About this task:
Among the records below, find the lines with the word "should" and copy them.

Before-and-after change records
· · · · ·
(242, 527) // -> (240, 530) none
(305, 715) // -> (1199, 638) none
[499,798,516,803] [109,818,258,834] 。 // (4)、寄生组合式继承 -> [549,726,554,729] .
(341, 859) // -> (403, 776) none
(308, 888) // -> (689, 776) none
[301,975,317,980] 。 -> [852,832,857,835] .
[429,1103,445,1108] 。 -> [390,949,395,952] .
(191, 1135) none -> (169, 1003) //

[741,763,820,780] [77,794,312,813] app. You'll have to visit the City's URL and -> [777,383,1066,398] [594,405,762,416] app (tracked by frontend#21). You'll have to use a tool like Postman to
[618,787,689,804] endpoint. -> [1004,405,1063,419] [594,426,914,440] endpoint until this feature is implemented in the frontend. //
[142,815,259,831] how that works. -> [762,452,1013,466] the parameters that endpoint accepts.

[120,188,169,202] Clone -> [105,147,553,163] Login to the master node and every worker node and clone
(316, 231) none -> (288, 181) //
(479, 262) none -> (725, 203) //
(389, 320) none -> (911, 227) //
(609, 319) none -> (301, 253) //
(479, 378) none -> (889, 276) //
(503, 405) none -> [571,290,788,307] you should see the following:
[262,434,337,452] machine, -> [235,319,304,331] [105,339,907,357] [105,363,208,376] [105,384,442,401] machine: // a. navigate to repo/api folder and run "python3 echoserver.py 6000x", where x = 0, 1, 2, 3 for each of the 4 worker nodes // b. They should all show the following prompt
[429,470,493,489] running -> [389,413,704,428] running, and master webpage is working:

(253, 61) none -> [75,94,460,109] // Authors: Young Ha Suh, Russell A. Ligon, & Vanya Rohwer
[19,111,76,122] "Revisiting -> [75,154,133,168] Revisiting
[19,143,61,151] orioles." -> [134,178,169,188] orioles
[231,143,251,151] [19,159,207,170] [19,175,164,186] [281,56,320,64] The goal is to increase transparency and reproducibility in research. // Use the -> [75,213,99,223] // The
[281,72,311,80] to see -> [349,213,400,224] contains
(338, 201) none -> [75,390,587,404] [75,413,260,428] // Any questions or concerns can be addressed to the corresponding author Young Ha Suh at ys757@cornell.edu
· · · · ·
Your response:
(503, 405) none -> [571,290,788,307] you should see the following:
[262,434,337,452] machine, -> [235,319,304,331] [105,339,907,357] [105,363,208,376] [105,384,442,401] machine: // a. navigate to repo/api folder and run "python3 echoserver.py 6000x", where x = 0, 1, 2, 3 for each of the 4 worker nodes // b. They should all show the following prompt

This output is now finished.